Figure 3: Binding site analysis of cancer-associated regulatory elements.

(a) Frequency of ENCODE-defined TFBSs overlapping with cancer-associated promoters (gained and lost). Values are presented as the number of TFBS per 10 kb coverage. TFs were sorted according to their frequency in all K4me3-defined promoter sets. EZH2, SUZ12 and ZNF217 binding sites are enriched (P<0.05, one-tailed Fisher’s exact test).
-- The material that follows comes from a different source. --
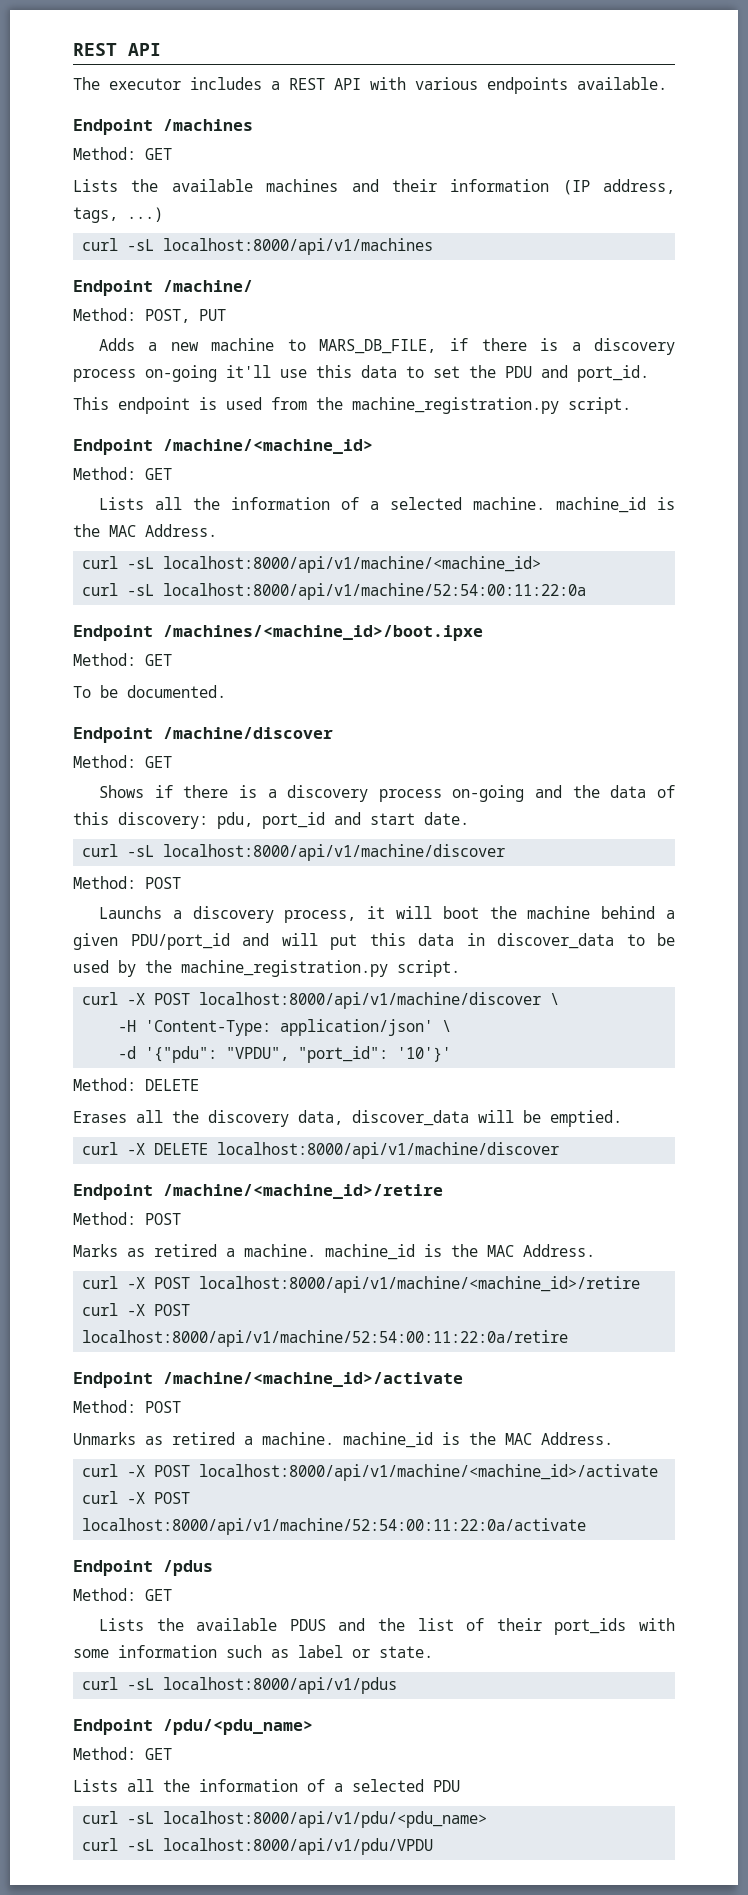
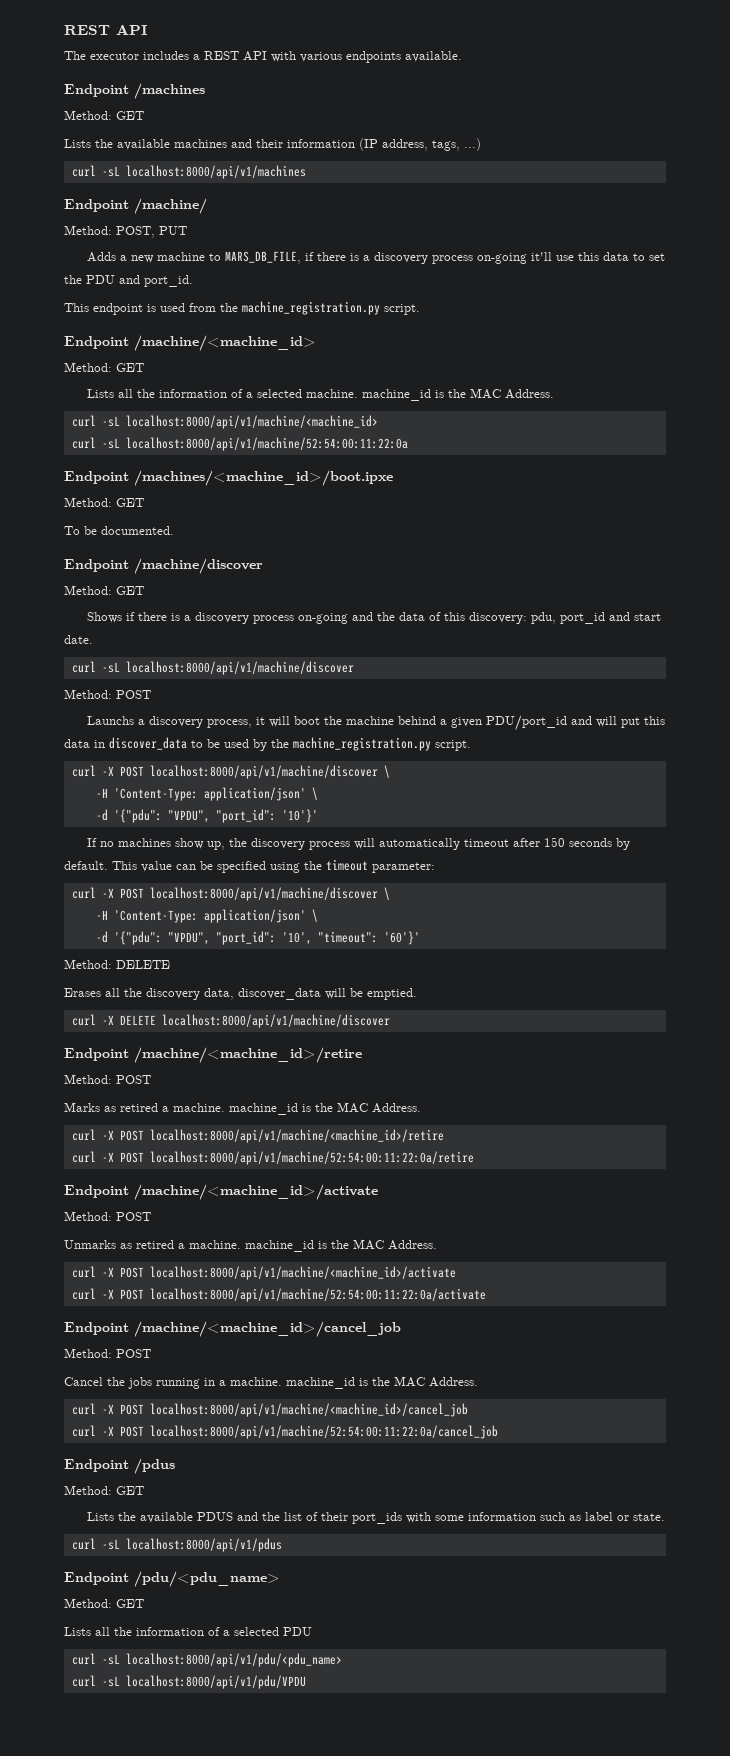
(452, 1054) none -> [87,837,631,850] [64,859,435,873] [71,887,390,901] [95,909,318,923] [95,931,420,945] // If no machines show up, the discovery process will automatically timeout after 150 seconds by default. This value can be specified using the timeout parameter: // curl -X POST localhost:8000/api/v1/machine/discover \ // -H 'Content-Type: application/json' \ // -d '{"pdu": "VPDU", "port_id": '10', "timeout": '60'}'
(587, 1526) none -> [64,1321,401,1337] [64,1348,151,1358] [64,1376,478,1389] [71,1403,468,1417] [71,1425,498,1439] // Endpoint /machine/<machine_id>/cancel_job // Method: POST // Cancel the jobs running in a machine. machine_id is the MAC Address. // curl -X POST localhost:8000/api/v1/machine/<machine_id>/cancel_job // curl -X POST localhost:8000/api/v1/machine/52:54:00:11:22:0a/cancel_job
The complete TF list is presented as Supplementary Fig. 17 and Supplementary Table 7. (b) TFBS frequency in cancer-associated predicted enhancer regions. (c) Overlap analysis between ESC-defined univalent (K4me3 only, K27me3 only) or bivalent (K4me3 and K27me3) regions and GC promoters (all and cancer-associated) and GC-predicted enhancers (all and cancer-associated). Cancer-associated GC promoters exhibit an elevated proportion of bivalent regions, exceeding univalent regions (P<2.2 × 10−16, one-tailed Fisher’s exact test). (d) Genome browser view of the ONECUT2 locus as a representative cancer-associated promoter overlapping with an ESC-defined bivalent region. (e) Box plot depicting changes in DNA methylation β-values in all promoters and cancer-associated promoters (gained or lost). P-values (Wilcoxon test) are: P=7 × 10−48 (all promoters versus gained promoters); P=0.48 (all promoters versus lost promoters); P=5.37 × 10−41 (gained promoters versus lost promoters).